Brooklynn looked puzzled as she stared down at the card. Finally, she said, “Yeah. Okay. I don’t think I’ll need it.”
“Just hide it away someplace where nobody but you will see it. Remember it’s there, and don’t be afraid to use it, any time, day or night. Got that?”
“Yeah, okay. Thanks.”
“No, thank you. You have no idea how much help you’ve been,” Dirk said. He looked like he was about to break into song and dance at any moment.
Savannah decided to get him out of the house before he did.
Considering the hell the woman was going to catch for what she had done, it just didn’t seem appropriate.
Chapter 24
“Lord have mercy! As a fan of romance novels, I’ve read a lot of steamy stuff in my day, but this here plumb takes the cake!” Savannah looked up from the pile of papers on her lap and over at her grandmother, who was sitting on the sofa, the other half of the manuscript on hers. Both wore surgical gloves.
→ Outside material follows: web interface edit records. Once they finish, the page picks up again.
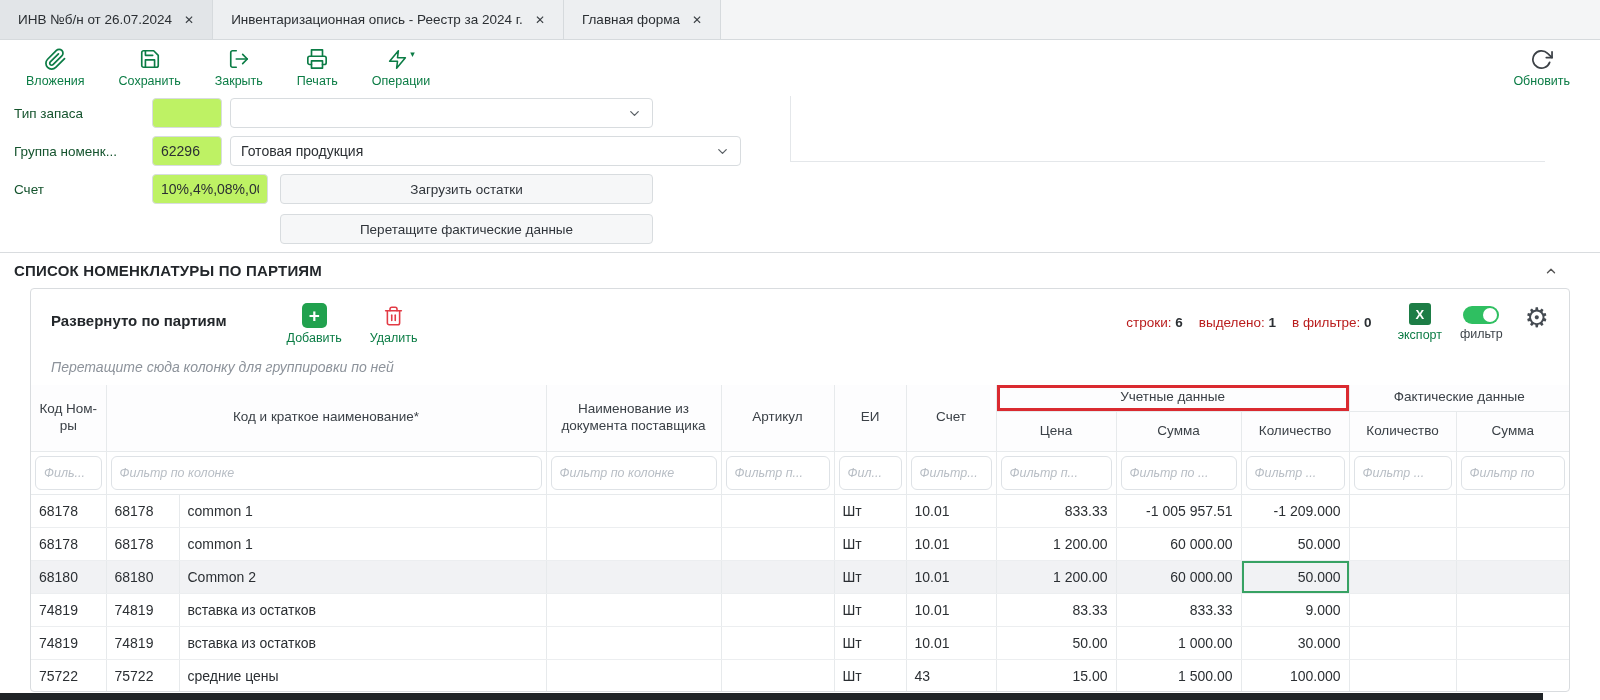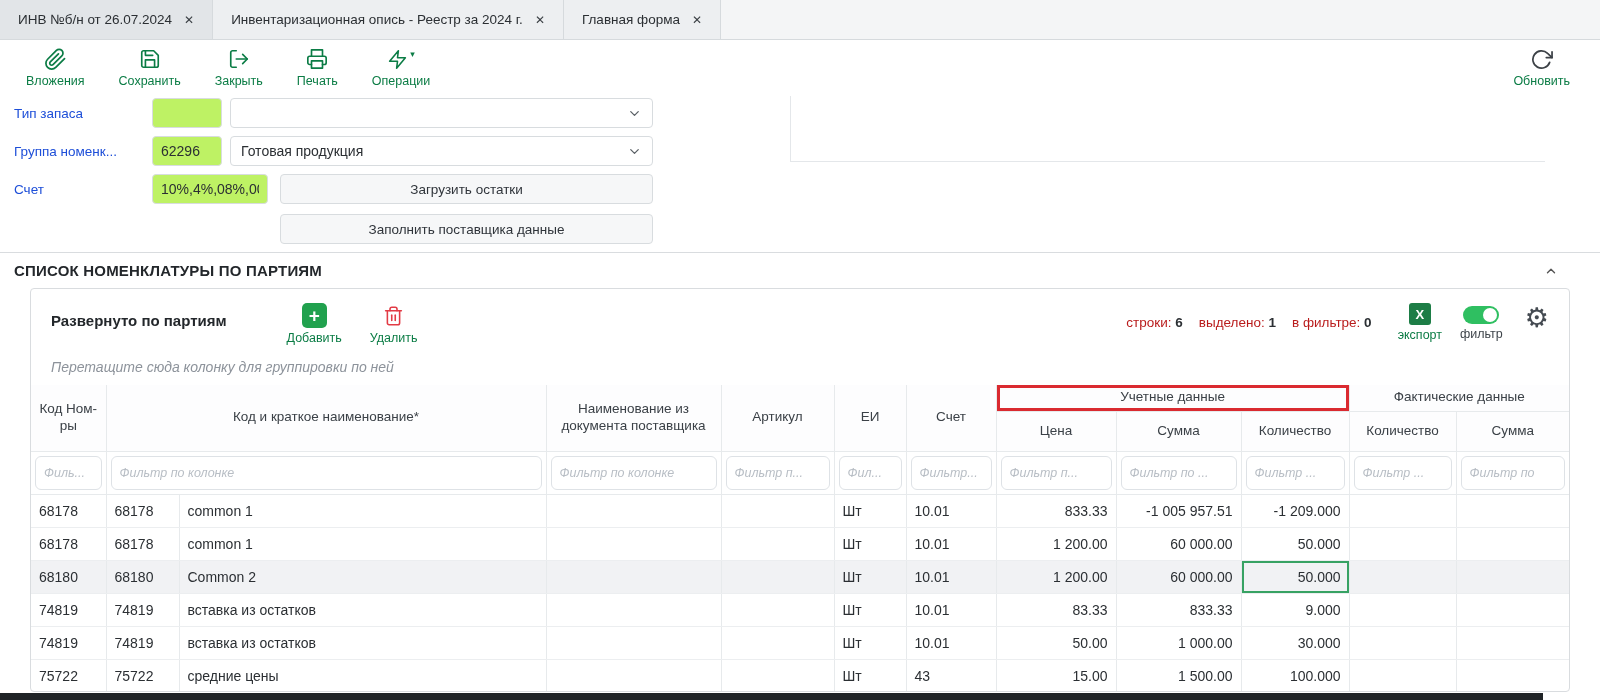--- a/index.html
+++ b/index.html
@@ -26,7 +26,7 @@
 
   
   .form-area { position:relative; height:156px; }
-  .f-label { position:absolute; left:14px; font-size:13.5px; color:#1d4ed8; white-space:nowrap; }
+  .f-label { position:absolute; left:14px; font-size:13.5px; color:#14532d; white-space:nowrap; }
   .inp { position:absolute; height:30px; border:1px solid #d8dcdf; border-radius:4px; padding:0 8px;
          font-size:14px; font-family:inherit; color:#2b2f33; background:#bef264; }
   .combo { position:absolute; height:30px; border:1px solid #d8dcdf; border-radius:4px; background:#fff;

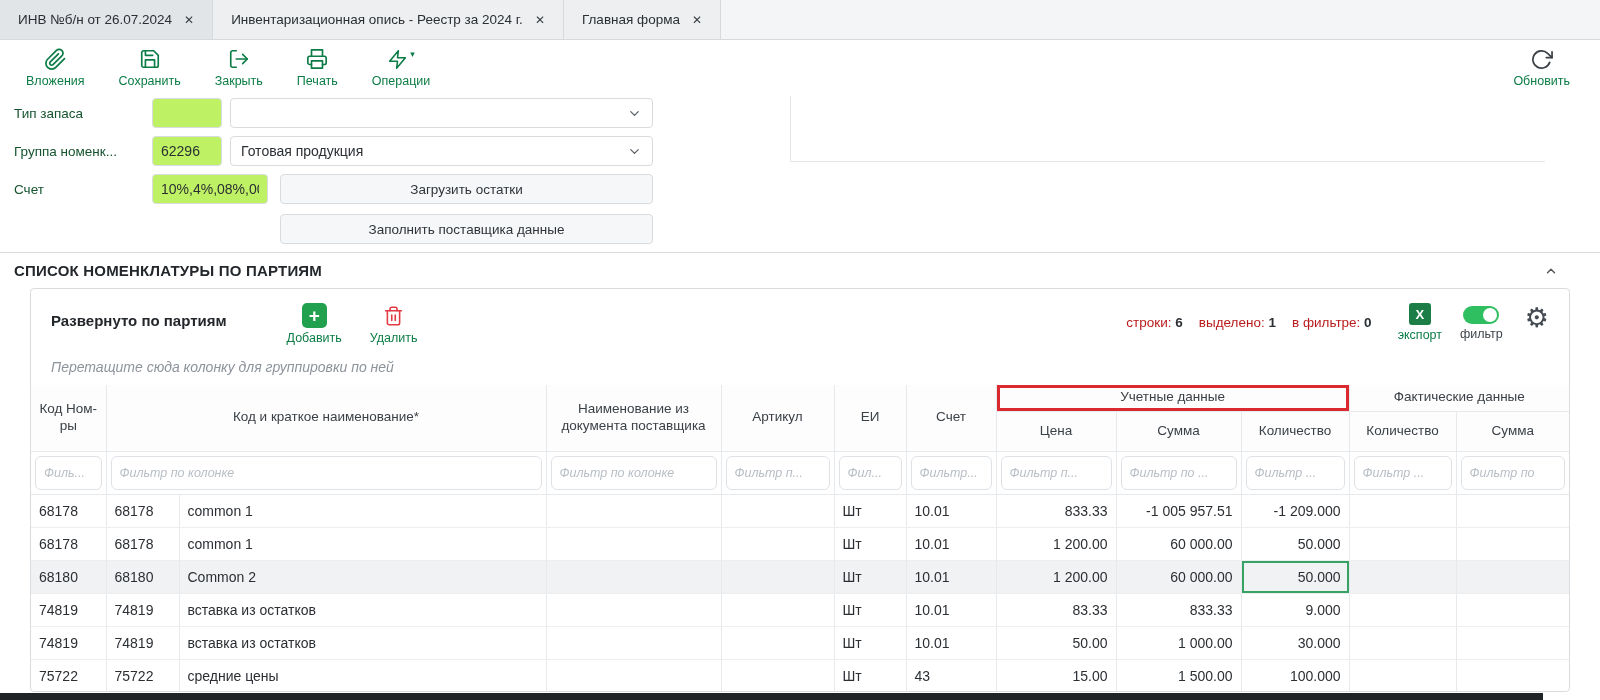--- a/index.html
+++ b/index.html
@@ -182,7 +182,7 @@
 
     <div class="f-label" style="top:48px;">Группа номенк...</div>
     <input class="inp" style="left: 152px; top: 40px; width: 70px;" value="62296">
-    <div class="combo" style="left:230px; top:40px; width:423px;">
+    <div class="combo" style="left:230px; top:40px; width:511px;">
       <span class="cv">Готовая продукция</span>
       <span>
         <svg width="15" height="15" viewBox="0 0 24 24" fill="none" stroke="#5a6065" stroke-width="2" stroke-linecap="round" stroke-linejoin="round">

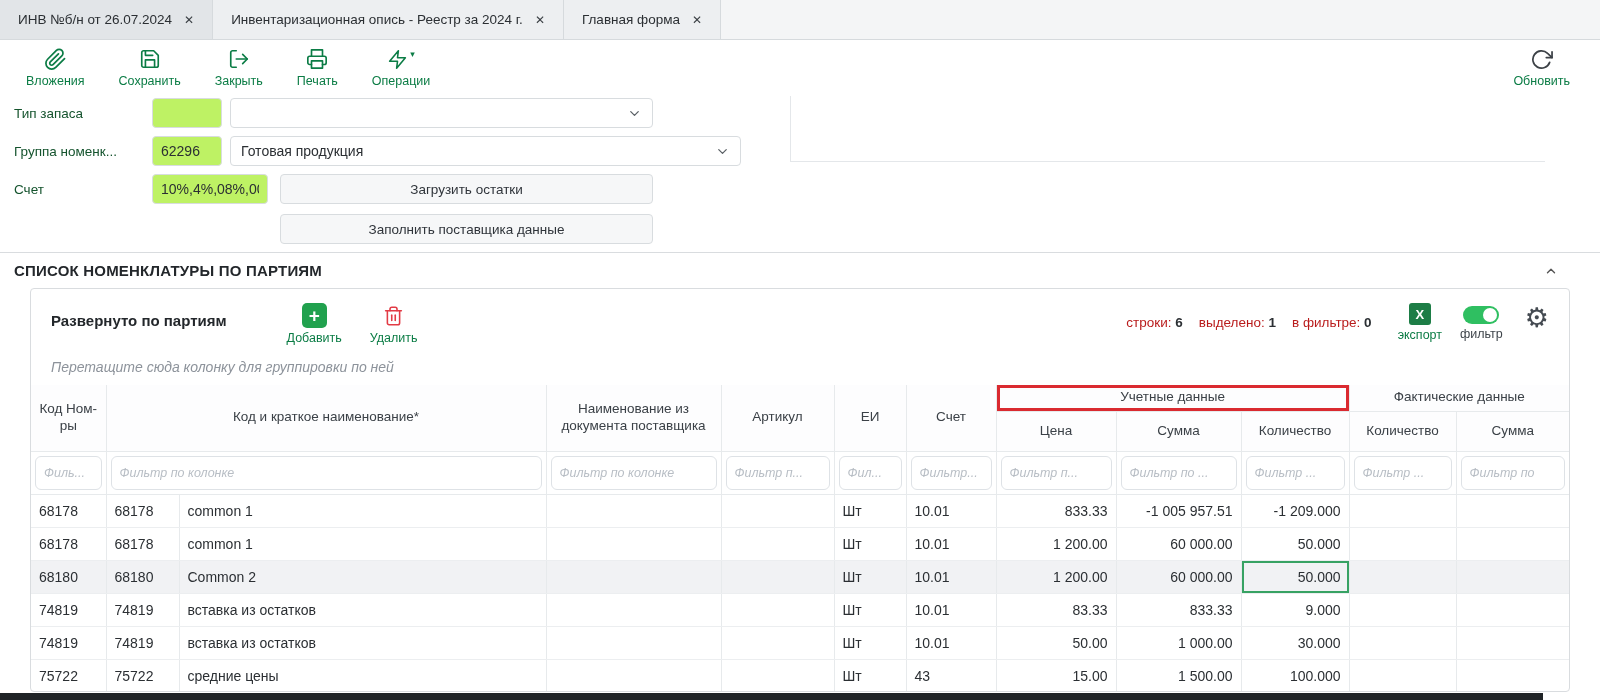--- a/index.html
+++ b/index.html
@@ -197,7 +197,7 @@
       <span>Загрузить остатки</span>
     </div>
     <div class="btn" style="left:280px; top:118px; width:373px;">
-      <span>Заполнить поставщика данные</span>
+      <span>Перетащите фактические данные</span>
     </div>
 
     <div class="empty-box"></div>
From the expression on Granny’s face, Savannah could only imagine what Gran’s half of Lucinda Faraday’s tell-all book contained.
Granny glanced up from her reading, held up a traffic-cop hand, and said, “Sh-h-h. Don’t interrupt me. I just got to the good part. I mean, the bad part.” She reconsidered for a moment. “No, the good part. Oh, mercy, I’m all twitterpated.”
“I know! Here I thought y’all used to behave yourselves back in the old days. This stuff is worse than we ever—”
“Hush!”
Savannah giggled. “Okay. Sorry.”
If the manuscript had been a published, bound hardcover, she couldn’t have convinced her grandmother to read a sentence of “such filth.” But along with being a modest woman who guarded the sanctity of her eyes, mind, and soul, Granny Reid was a true detective, a card-carrying member of the Moonlight Magnolia Detective Agency.
When Dirk had left an hour before, his instructions were, “Get that thing read as quick as you can. I gotta know what’s in it and who else Geoffrey Numb-Nuts might be blackmailing.”
Savannah had made a huge pitcher of sweet tea, piled some cookies on a platter—Reid women needed fuel for their tasks—and she and Gran had settled down, each with a cat cuddled next to them, and applied themselves with a fervor.
Tammy sat at the rolltop desk in the corner, her daughter asleep in her lap, the computer on and ready to go. Every few minutes, Granny or Savannah would bark out a person, place, or thing for her to research. So far, she had studied the life histories of at least thirteen of Lucinda’s lovers, with whom she had shared from one night up to a year.
All were well dead and unlikely to care, let alone kill her.
“Okay, Tams, how about this fella?” Savannah said a few minutes later, having found a story that was darker and more disturbing than the others. “A guy by the name of Jacob Stillman. I gather he was in his early forties in 1948.”
Tammy turned eagerly to the desk computer. “Then his birth date would have been, let’s say, 1900 to 1910. Got a location? Anywhere he might have lived?”
“Los Angeles.”
“I’m on it.”
Granny looked up from her pages. “That rings a bell.”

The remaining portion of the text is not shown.